Klimagipfel 2026: Bonn ringt um Energiewende und fossile Abhängigkeit
In Bonn beraten derzeit fast 200 Länder über die Agenda für den Klimagipfel COP 2026 in der Türkei. Die Gespräche finden zu einer Zeit statt, in der globale Energiesysteme wegen ihrer Abhängigkeit von fossilen Brennstoffen zunehmend in der Kritik stehen. Aktuelle Konflikte und Preisschocks haben die erneuerbaren Energien weiter auf die politische Tagesordnung gesetzt.

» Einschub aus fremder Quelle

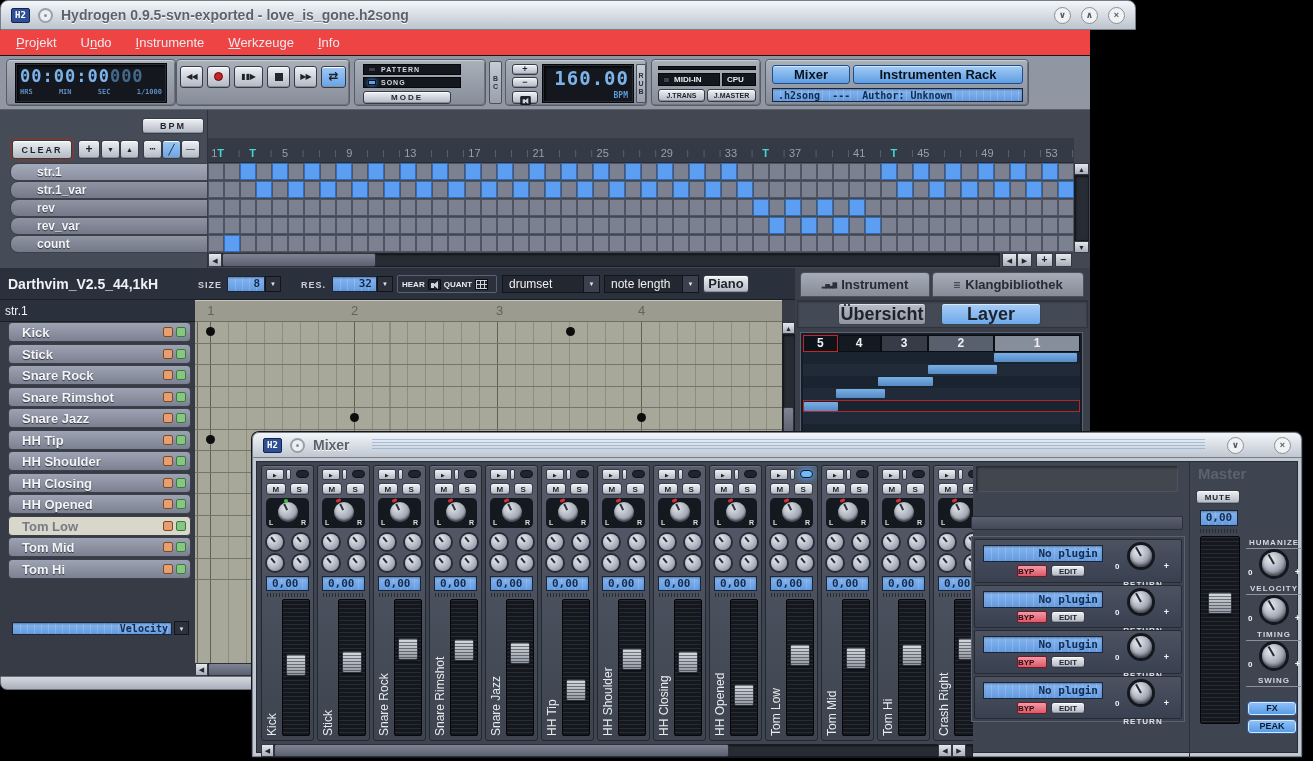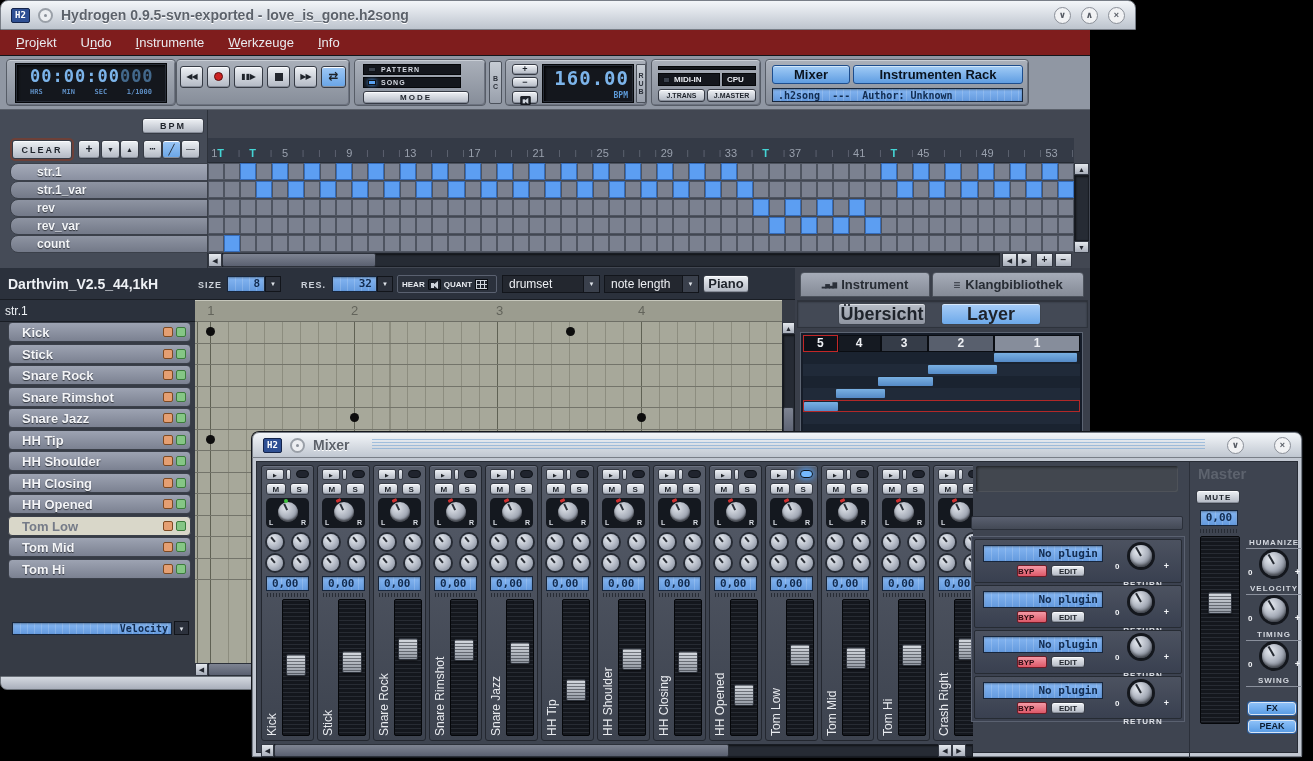--- a/index.html
+++ b/index.html
@@ -42,7 +42,7 @@
   .tbctrl{margin-left:auto;display:flex;gap:10px}
   .circ-btn{width:17px;height:17px;border-radius:50%;background:#f1f2f4;border:1px solid #8a8f98;color:#555a63;
        font-size:9px;line-height:15px;text-align:center;font-weight:bold}
-  .menubar{position:absolute;left:0;top:30px;width:1090px;height:26px;background:#7f1d1d;display:flex;
+  .menubar{position:absolute;left:0;top:30px;width:1090px;height:26px;background:#ef4444;display:flex;
        align-items:center;padding-left:4px;border-bottom:1px solid #12151a}
   .menu-item{color:#e9ebef;font-size:13px;padding:3px 12px;cursor:default}
   .menu-item .u{text-decoration:underline}

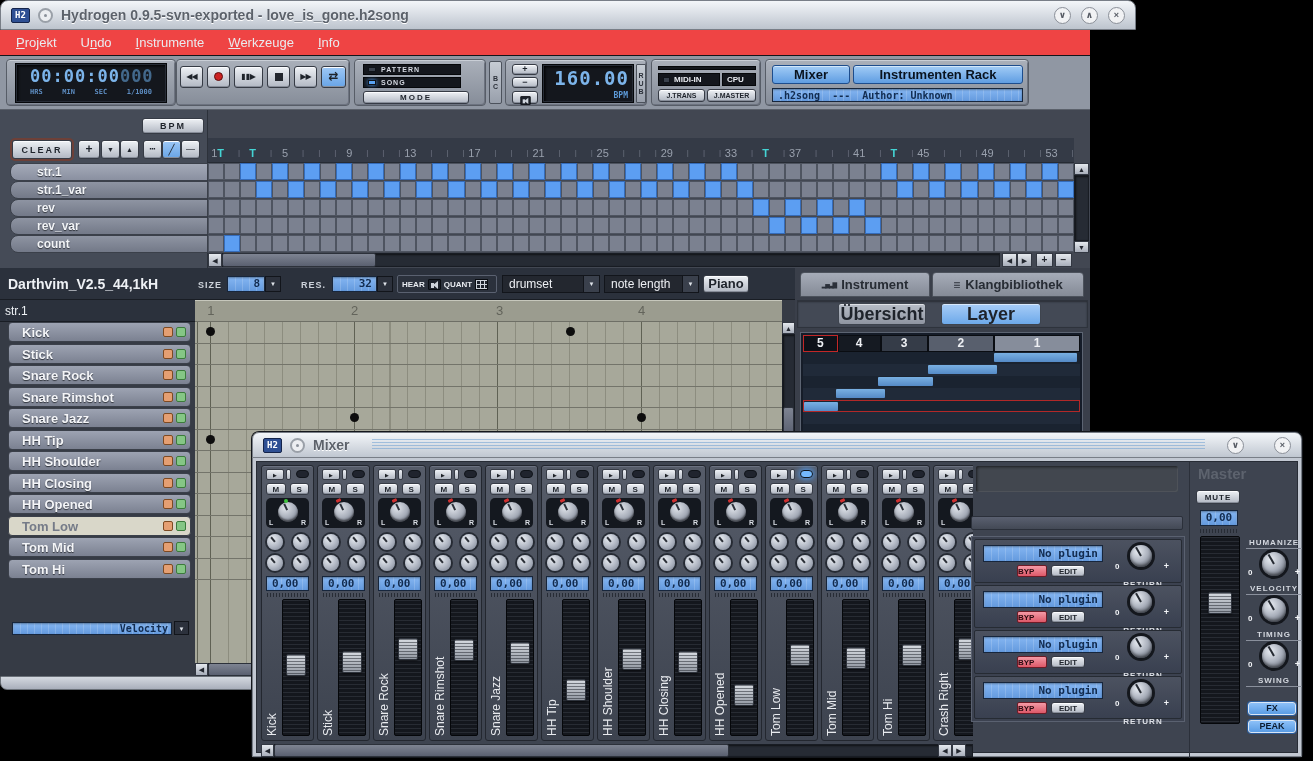--- a/index.html
+++ b/index.html
@@ -49,7 +49,7 @@
 
   .toolbar{position:absolute;left:0;top:56px;width:1090px;height:54px;background:#9097a3;border-bottom:1px solid #5b616b}
   .tb-panel{position:absolute}
-  .t-lcd{position:absolute;left:8px;top:3px;width:152px;height:40px;padding:2px 14px}
+  .t-lcd{position:absolute;left:8px;top:3px;width:152px;height:40px;padding:2px 4px}
   .t-digits{font-size:17px;letter-spacing:1px;font-weight:bold;white-space:nowrap}
   .t-digits .dim{color:#43698c}
   .t-labels{display:flex;justify-content:space-between;font-size:7px;font-weight:bold;color:#5d8cc0;margin-top:2px}

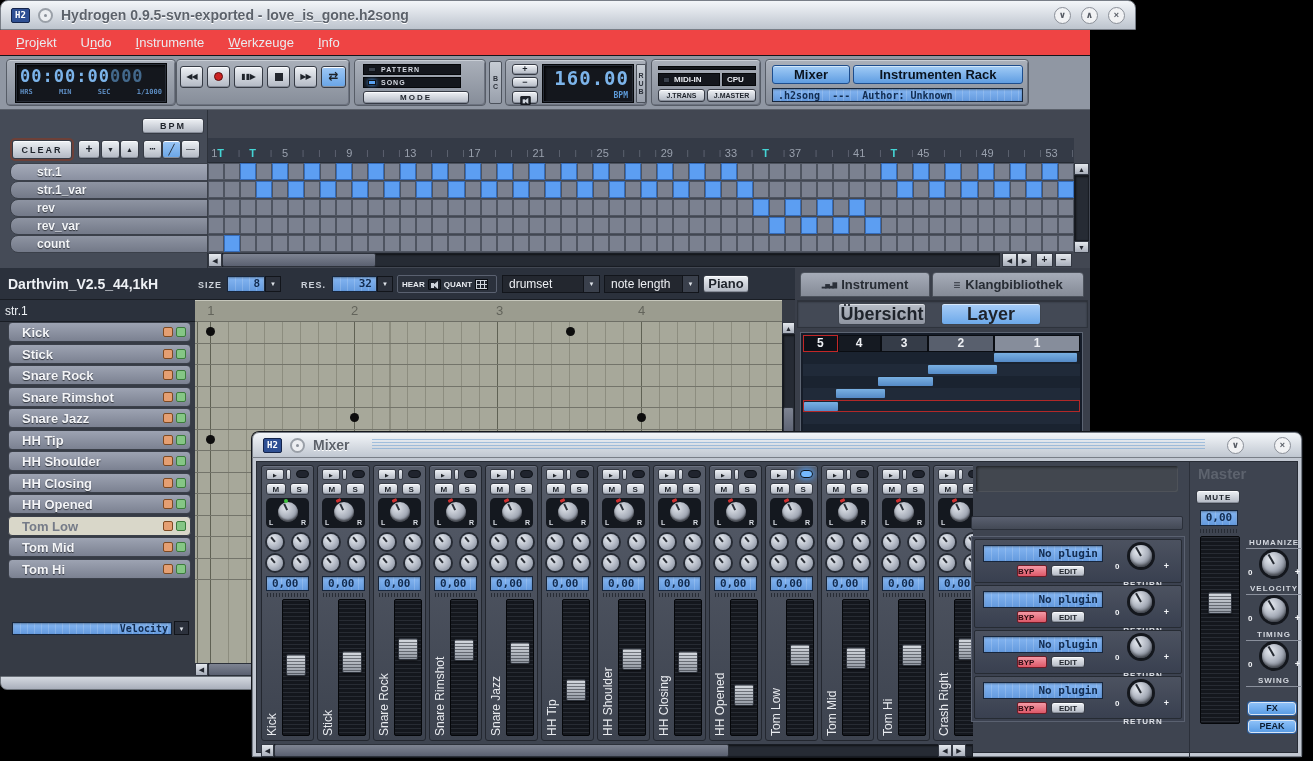--- a/index.html
+++ b/index.html
@@ -311,7 +311,7 @@
           <span class="led lit"></span>
           <span>SONG</span>
         </div>
-        <div class="btn abs" style="left:8px;top:31px;width:106px;height:13px;font-size:8px;font-weight:bold;letter-spacing:2px;line-height:12px">MODE</div>
+        <div class="btn abs" style="left:8px;top:31px;width:88px;height:13px;font-size:8px;font-weight:bold;letter-spacing:2px;line-height:12px">MODE</div>
       </div>
       <div class="vstrip abs" style="left:489px;top:5px;width:13px;height:43px">
           <span>B</span>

Der letzte Klimagipfel endete ohne einen klaren Fahrplan für den Ausstieg aus Öl und Gas. Diese Lücke setzt die Verhandler unter Druck, die Energienachfrage mit den Klimazielen in Einklang zu bringen.
UN-Klimachef Simon Stiell betonte, dass der Konflikt eine globale Kostenkrise bei fossilen Brennstoffen ausgelöst habe. Auch die Internationale Energieagentur (IEA) warnt, dass die Abhängigkeit von diesen Brennstoffen Inflation und wirtschaftliche Instabilität importiert.
In Kolumbien haben kürzlich rund 60 Länder eine Initiative gestartet, um sich von fossilen Energieträgern zu lösen. Dennoch argumentieren afrikanische Verhandler, dass der begrenzte Zugang zu bezahlbarer Finanzierung ein großes Hindernis für Investitionen in erneuerbare Energien bleibt.
Die Bonner Gespräche sollen die Prioritäten für den Gipfel 2026 festlegen. Die Länder müssen sowohl die Risiken der Abhängigkeit von fossilen Brennstoffen als auch die finanziellen Hürden für saubere Energien angehen. Die Ergebnisse werden beeinflussen, wie die Staaten Energiesicherheit und Klimaschutz miteinander vereinen.